I've tried out the recipe ytd and it was an incredible success. the family wiped out the entire loaf in a day. thanks for posting this lovely recipe!

Keep baking!

Kitchen Corner said...

Hi sihan,
Great to know that you like the recipe. Enjoy!

Food For Tots said...

Your bread looks so yummy and better than Gardenia! Tks a lot for sharing such a great recipe! You are so lucky to have such a nice pastry guru!

CY said...

when you said to spray water around the tin, is it outside only or spray inside including on the dough itself?

Kitchen Corner said...

Hi CY,
I spray water around the tin but recently I've ignored this step as I found it's no different. Cheers!

CY said...

Your recipe uses 240ml milk for 300g flour. I see your location is Singapore. I am in Malaysia and I get a soft dough using 180ml liquid for 300g flour. Would your dough be very wet and hard to handle?

Anonymous said...

Thanks for the recipe. I have just started baking bread after years of cakes like you. Nothing like home made bread! What size is your tin?
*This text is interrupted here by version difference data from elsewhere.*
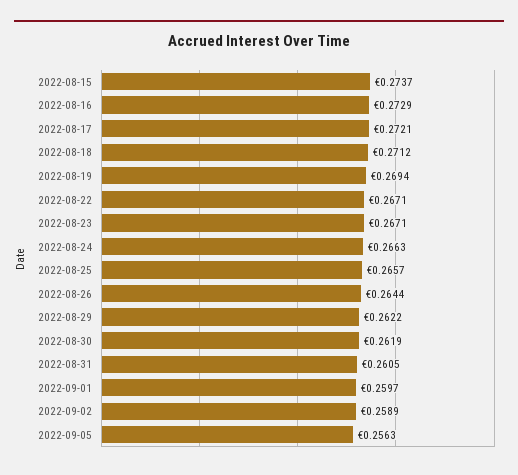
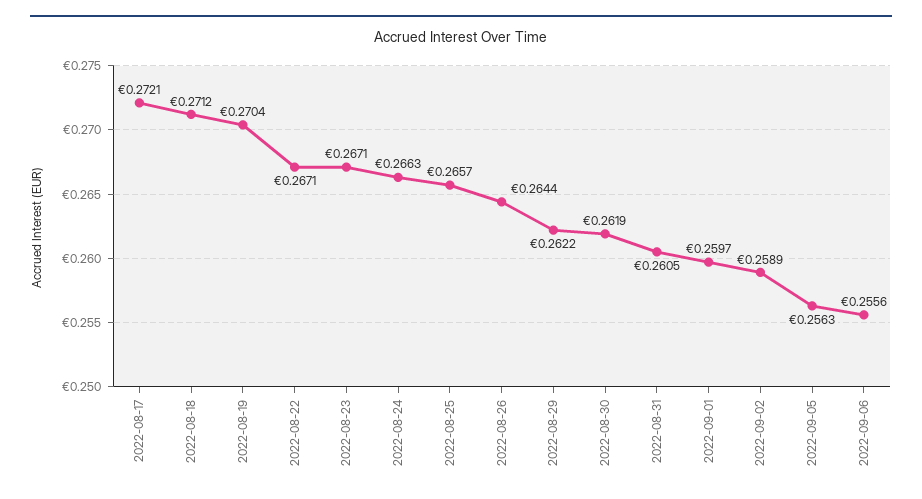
2022-08-15: 0.2737 -> none
2022-08-16: 0.2729 -> none
2022-08-19: 0.2694 -> 0.2704
2022-09-06: none -> 0.2556

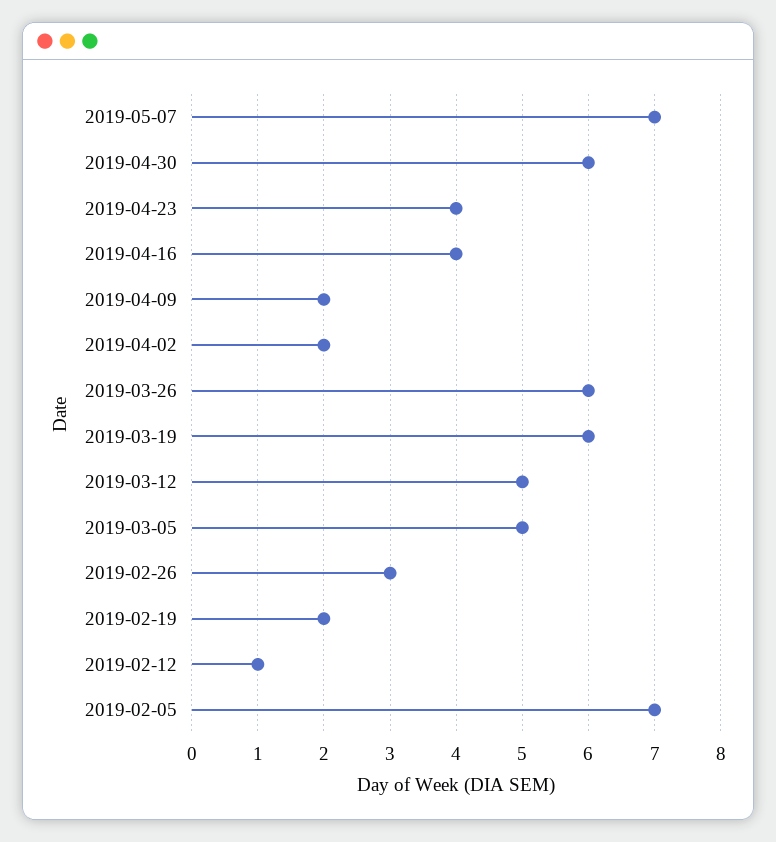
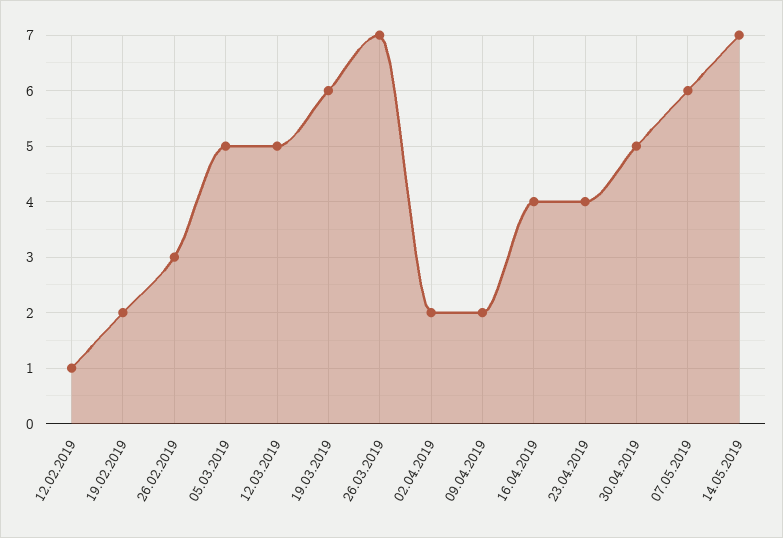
2019-05-07: 7 -> 6
2019-04-30: 6 -> 5
2019-03-26: 6 -> 7
2019-02-05: 7 -> none
14.05.2019: none -> 7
I am wondering why it is necessary to make 3 rolls. Any idea?

Pat

jasmine said...

Hi Kitchen Corner

Thanks for sharing the receipe . as im still green in baking bread , would like to seek for your advise in the following question.
Pertaining to your milky wholemeal bread , must i leave the tin cover on during baking time?
it take me 3 hr to proof the dough in the oven. do u think it is alright?
normally what is the proofing duration. After proofing the dough is higher than the bread tin, i try to cover up with the cover, does it affect the dough in such way? by the way is it safe to expose milk content dough to prove in such a long (3 hrs) duration. sorry for such a long winded question. jus wanna to be safe as will be feeding my baby and child with the bread. Thanking you

Kitchen Corner said...

Hi Jasmine,
If you like a square loaf of bread, you might need to cover the bread tin with a lid. I've not experience 3 hours proof yet, I normally proof about 1 hour. If I didn't cover the bread tin with a lid, the dough would be rising up to 90% of the tin and ready to bake. I'm so sorry that I'm not sure about the milk content dough, hope my answer had given you some idea. Cheers!

Rita said...

Hihi, I am new at baking and I found the loaf is the most difficult to make. I followed your receipe step by step and I found the dough was wet. I went ahead anyway and eventually the bread did not come out square, that is, it didn't rise up to the top of the tin. What do you think the problem was?

Rita from HK

Kitchen Corner said...

Hi Rita,
It could be many reason that the dough didn't rise up to the top of the tin. It could be the room temperature. The weather here in Singapore is quite hot and humid and that could be right temper for the dough. You could try to switch on your oven to 30'C for 10 minutes then switch off and place the dough in the oven for proofing. Or, please check the yeast expiry date. I suppose the dough should not be wet. Please knead it until smooth and elastic. Happy Baking!

Rach said...

Hi! Made a loaf with this recipe yesterday, it turned out lovely. Did not try until today, it's fluffy, soft... In short, just divine! Thank you for sharing!